NASA’s spacecraft is on a mission that scientists pin hopes on to resolve riddles and mysteries about how the solar system came into being. New Horizons is expected to enrich human’s knowledge about the nature and composition of the atmosphere in that distant region as it floats 2200 miles over Thule.

At 12:33 a.m. Eastern the probe penetrated the third zone of the Kuiper belt region, yet scientists had to wait till morning to confirm its successful arrival. 

“We set a record. Never before has a spacecraft explored anything so far away,” said the project’s lead scientist who led the countdown to the close encounter, Alan Stern of Southwest Research Institute according to the Associated Press (AP). “Think of it. We’re a billion miles farther than Pluto.”

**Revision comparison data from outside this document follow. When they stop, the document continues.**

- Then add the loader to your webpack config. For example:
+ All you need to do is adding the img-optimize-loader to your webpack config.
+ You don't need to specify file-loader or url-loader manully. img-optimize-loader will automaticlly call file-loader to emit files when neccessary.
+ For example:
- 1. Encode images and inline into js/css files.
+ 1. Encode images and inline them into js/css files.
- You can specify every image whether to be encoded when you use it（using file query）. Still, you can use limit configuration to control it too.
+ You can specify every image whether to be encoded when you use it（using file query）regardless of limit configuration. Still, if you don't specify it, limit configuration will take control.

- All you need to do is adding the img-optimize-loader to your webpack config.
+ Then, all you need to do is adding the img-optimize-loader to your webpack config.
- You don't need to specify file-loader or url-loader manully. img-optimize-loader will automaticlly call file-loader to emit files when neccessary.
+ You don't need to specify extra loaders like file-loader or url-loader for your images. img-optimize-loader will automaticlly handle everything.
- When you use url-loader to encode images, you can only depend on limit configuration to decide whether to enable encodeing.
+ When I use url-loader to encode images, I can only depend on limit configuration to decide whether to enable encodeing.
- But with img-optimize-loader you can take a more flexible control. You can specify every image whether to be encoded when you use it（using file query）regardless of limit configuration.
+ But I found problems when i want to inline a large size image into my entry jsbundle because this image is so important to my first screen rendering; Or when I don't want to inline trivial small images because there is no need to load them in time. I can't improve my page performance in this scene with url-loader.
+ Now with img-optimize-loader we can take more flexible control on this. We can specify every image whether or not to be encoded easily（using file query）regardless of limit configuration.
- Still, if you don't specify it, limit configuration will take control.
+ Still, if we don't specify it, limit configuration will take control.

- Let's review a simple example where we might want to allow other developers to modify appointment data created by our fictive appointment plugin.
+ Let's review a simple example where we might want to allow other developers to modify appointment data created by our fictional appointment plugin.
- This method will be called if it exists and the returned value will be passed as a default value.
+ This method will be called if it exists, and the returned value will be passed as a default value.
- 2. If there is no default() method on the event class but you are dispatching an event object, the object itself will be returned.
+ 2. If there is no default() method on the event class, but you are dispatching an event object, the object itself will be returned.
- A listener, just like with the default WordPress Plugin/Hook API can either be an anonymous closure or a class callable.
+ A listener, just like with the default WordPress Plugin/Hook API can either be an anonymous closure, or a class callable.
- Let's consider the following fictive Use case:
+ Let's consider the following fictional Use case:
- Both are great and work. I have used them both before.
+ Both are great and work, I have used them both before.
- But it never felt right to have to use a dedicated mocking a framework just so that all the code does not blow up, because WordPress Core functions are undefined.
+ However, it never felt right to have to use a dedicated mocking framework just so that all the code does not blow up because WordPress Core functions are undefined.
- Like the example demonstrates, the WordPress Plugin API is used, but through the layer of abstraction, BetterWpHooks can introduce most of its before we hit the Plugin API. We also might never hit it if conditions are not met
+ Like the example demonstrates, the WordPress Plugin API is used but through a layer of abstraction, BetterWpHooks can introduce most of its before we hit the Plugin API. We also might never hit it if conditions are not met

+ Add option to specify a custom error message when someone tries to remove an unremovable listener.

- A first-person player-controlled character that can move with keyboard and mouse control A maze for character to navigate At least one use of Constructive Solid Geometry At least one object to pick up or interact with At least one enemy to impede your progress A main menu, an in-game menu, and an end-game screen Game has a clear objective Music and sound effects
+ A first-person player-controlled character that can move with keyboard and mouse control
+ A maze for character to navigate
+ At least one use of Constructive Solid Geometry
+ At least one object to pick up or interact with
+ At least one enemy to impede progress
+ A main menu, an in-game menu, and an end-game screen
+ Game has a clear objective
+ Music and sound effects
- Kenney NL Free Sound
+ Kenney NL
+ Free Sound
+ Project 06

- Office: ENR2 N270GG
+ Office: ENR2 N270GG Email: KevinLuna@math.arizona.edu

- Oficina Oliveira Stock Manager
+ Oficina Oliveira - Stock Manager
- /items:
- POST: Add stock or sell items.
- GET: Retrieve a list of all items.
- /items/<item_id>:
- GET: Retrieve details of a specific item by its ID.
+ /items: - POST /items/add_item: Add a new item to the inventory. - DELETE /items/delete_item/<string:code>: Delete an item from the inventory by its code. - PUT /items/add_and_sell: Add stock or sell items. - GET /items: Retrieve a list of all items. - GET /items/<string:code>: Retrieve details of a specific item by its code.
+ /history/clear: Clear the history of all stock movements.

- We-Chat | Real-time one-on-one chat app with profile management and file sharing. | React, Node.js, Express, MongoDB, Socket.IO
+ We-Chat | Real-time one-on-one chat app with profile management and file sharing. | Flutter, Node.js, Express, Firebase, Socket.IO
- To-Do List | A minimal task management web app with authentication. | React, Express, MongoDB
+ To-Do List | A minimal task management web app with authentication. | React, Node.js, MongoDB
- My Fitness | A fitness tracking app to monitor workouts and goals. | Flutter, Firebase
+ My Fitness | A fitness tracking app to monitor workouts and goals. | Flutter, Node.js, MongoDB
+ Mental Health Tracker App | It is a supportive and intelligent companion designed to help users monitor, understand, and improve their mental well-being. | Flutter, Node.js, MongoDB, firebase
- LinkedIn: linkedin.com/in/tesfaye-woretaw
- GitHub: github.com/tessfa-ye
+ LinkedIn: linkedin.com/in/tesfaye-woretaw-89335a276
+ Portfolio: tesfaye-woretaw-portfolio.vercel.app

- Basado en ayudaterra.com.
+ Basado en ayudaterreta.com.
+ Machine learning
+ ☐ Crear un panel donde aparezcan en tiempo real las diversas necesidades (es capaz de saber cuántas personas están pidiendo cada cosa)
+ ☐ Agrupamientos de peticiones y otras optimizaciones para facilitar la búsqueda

Interestingly, Thule was documented as the furthermost area beyond the known world in medieval and classical literature- we need to leaf through ancient novels extensively to propose what’s upcoming!

As per Reuters, astronomers have selected Ultima Thule to be part of New Horizons’s extended mission after they discovered in 2014 using the Hubble Space Telescope. 

This breakthrough is another achievement for New Horizons that was once the first to visit Pluto in 2015 and provided scientists with exceptional footage that redefined much about the size and nature of the dwarf planet together with its five moons.

Of course, the spacecraft that renders at a speed of 31,500 mph is anticipated to go even deeper into space leaving humans eager to know more about the universe’s secrets!